» **Problem to solve**
In the entries that follow, find the line containing "none -> <div><span>Auto" and the line containing "html: <div> <span>", then copy exactly everything from the first through the second except the pictures.

____ Entries provided

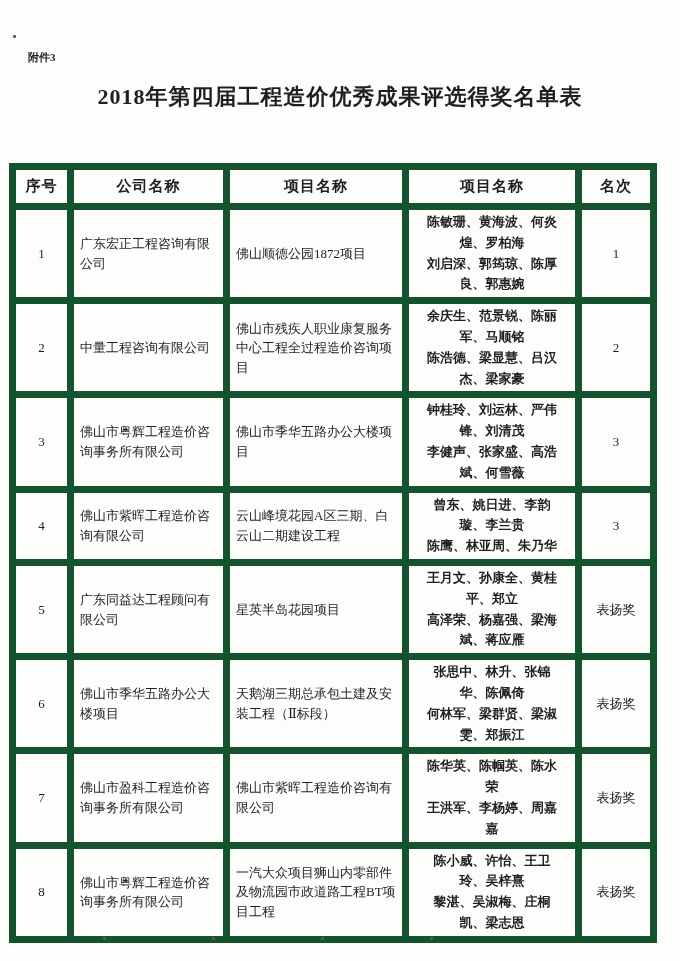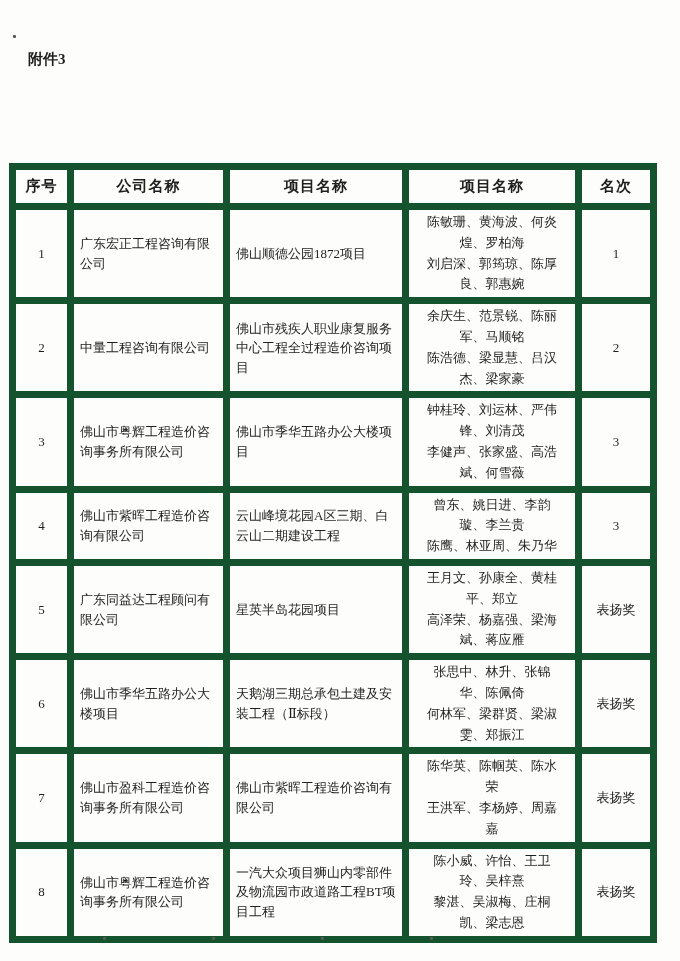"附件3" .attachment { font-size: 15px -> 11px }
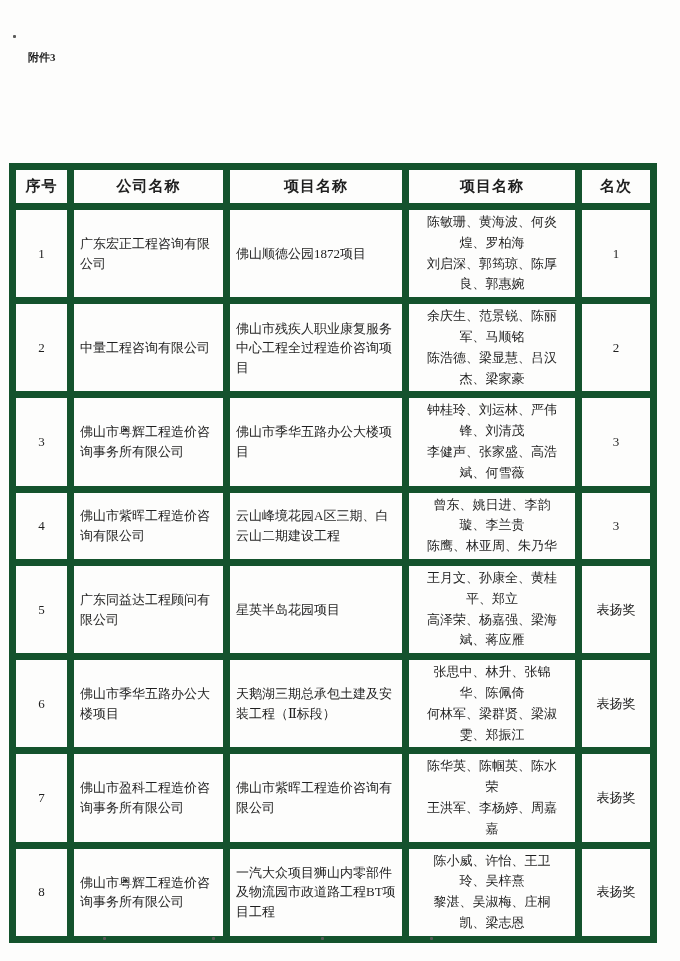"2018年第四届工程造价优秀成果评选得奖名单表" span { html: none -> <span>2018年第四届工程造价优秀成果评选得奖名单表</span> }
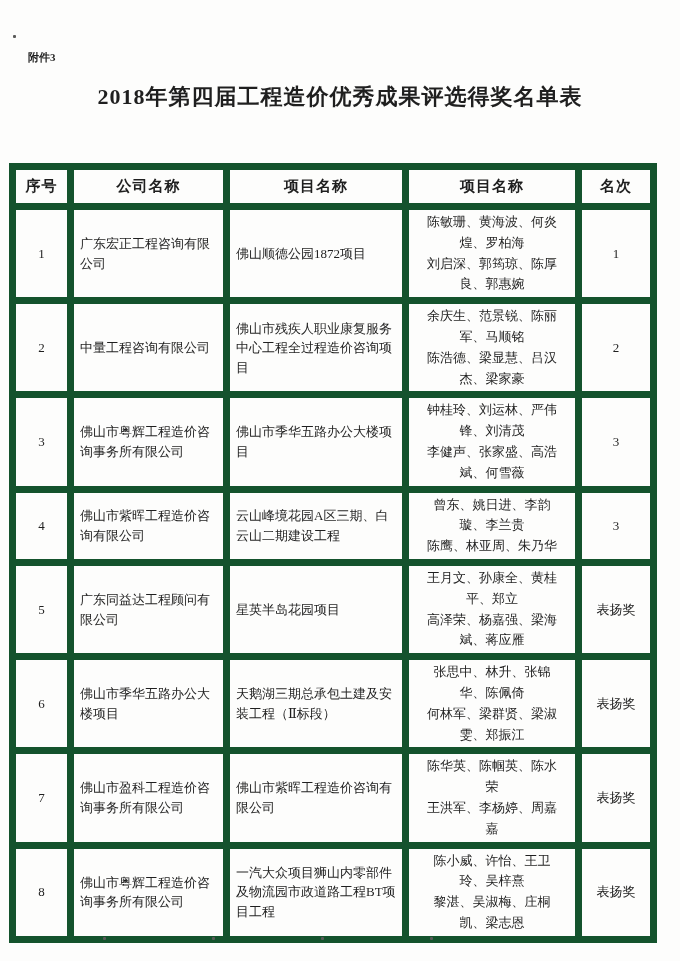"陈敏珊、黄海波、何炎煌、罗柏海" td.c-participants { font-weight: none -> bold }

________
____ Entries provided

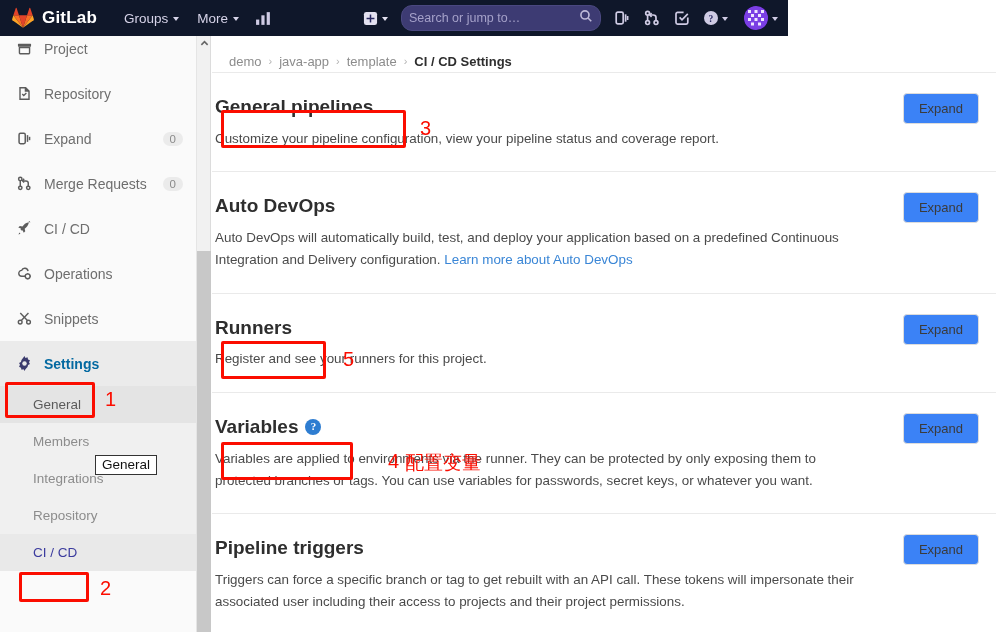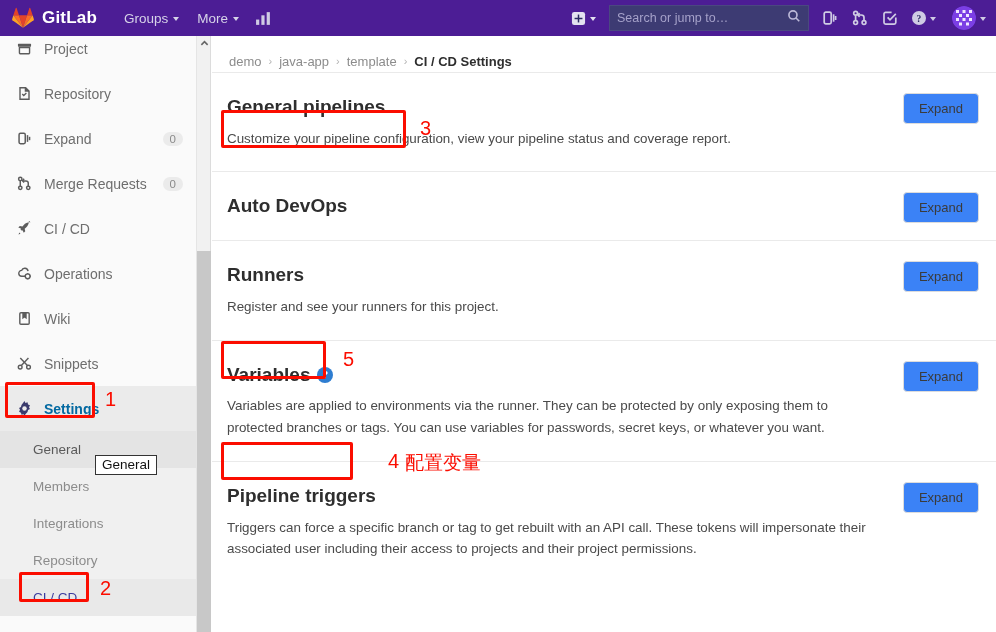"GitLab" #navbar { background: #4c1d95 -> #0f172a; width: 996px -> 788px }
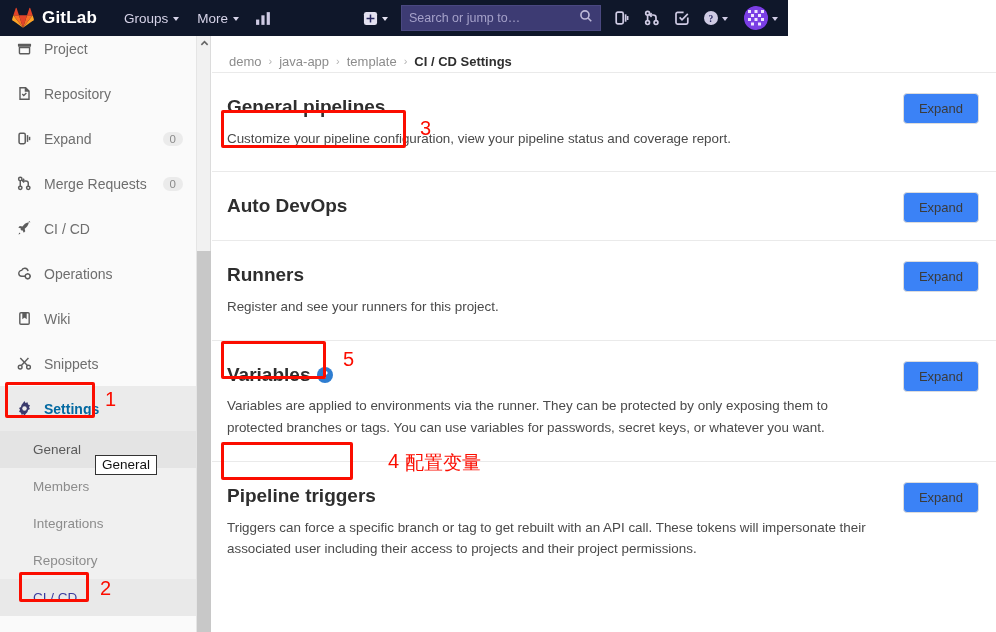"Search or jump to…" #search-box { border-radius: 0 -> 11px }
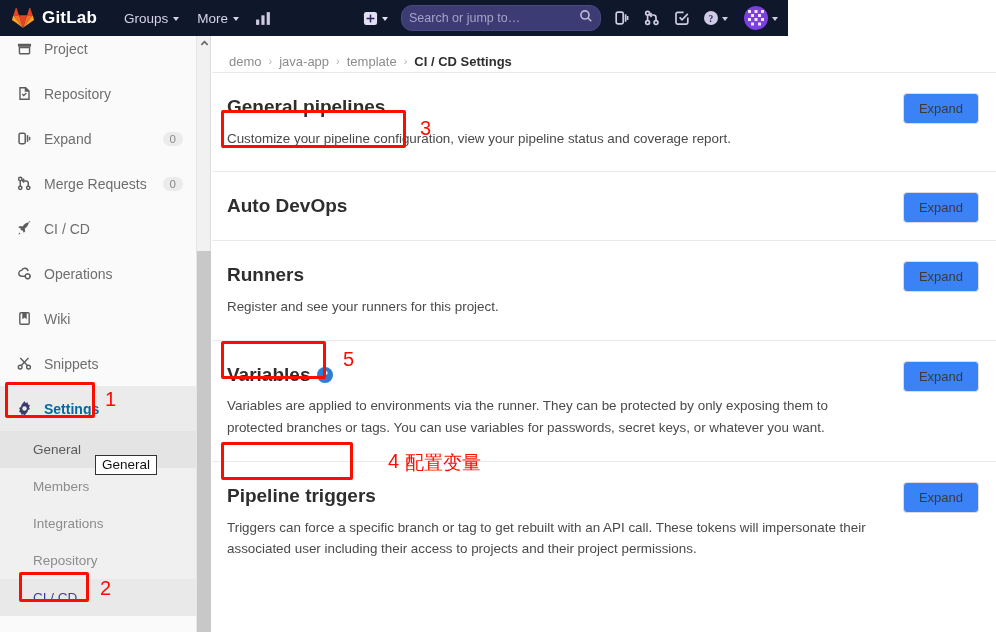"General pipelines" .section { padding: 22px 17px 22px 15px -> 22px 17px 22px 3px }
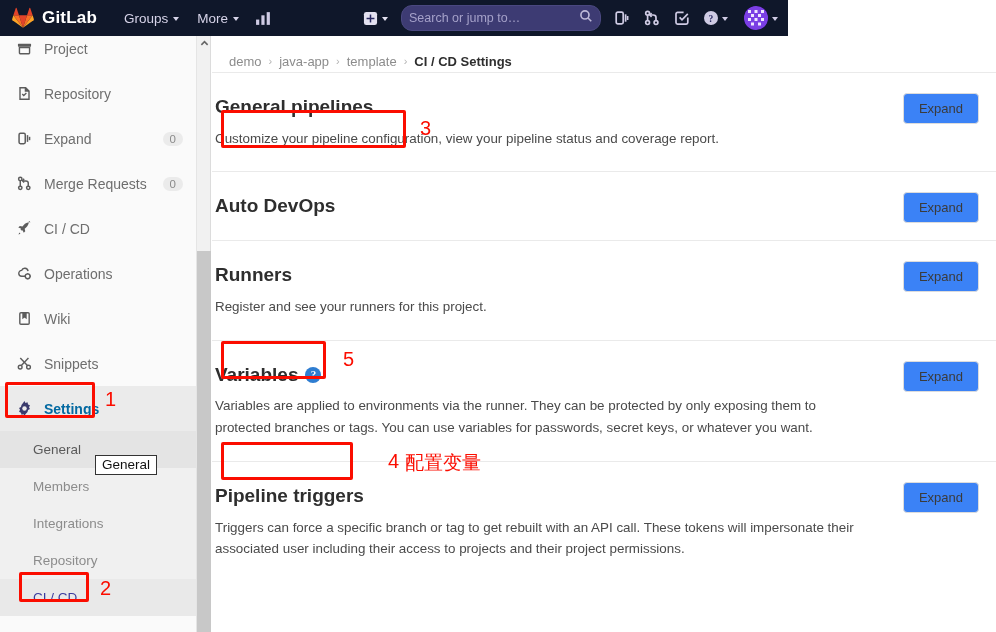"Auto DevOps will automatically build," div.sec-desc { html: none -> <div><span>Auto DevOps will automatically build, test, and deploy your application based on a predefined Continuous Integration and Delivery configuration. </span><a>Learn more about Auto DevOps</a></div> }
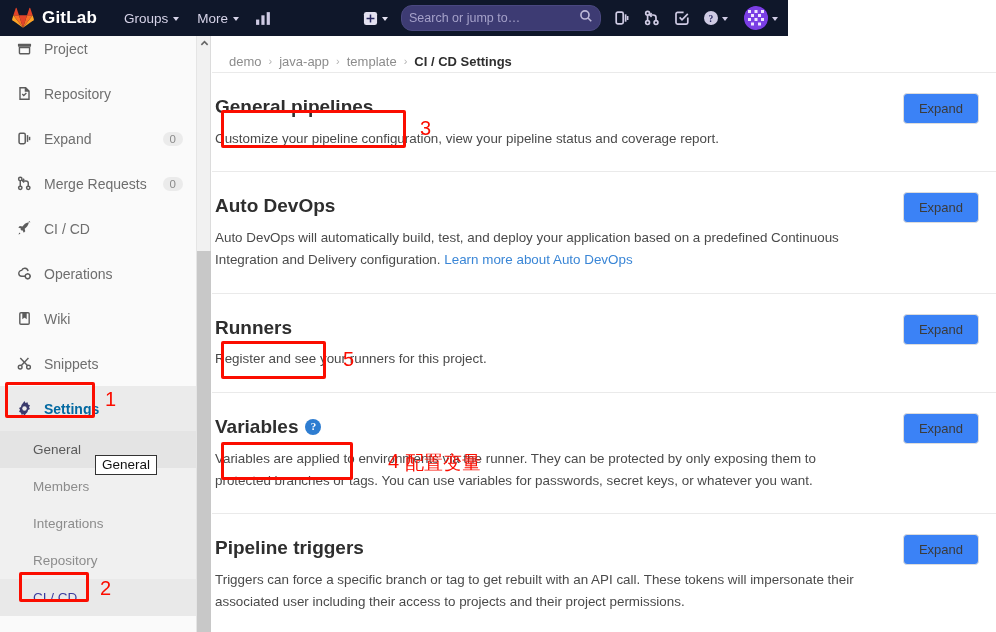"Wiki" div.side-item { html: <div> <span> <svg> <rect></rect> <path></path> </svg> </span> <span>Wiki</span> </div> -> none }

________

» **Exercise result**
"Auto DevOps will automatically build," div.sec-desc { html: none -> <div><span>Auto DevOps will automatically build, test, and deploy your application based on a predefined Continuous Integration and Delivery configuration. </span><a>Learn more about Auto DevOps</a></div> }
"Wiki" div.side-item { html: <div> <span> <svg> <rect></rect> <path></path> </svg> </span> <span>Wiki</span> </div> -> none }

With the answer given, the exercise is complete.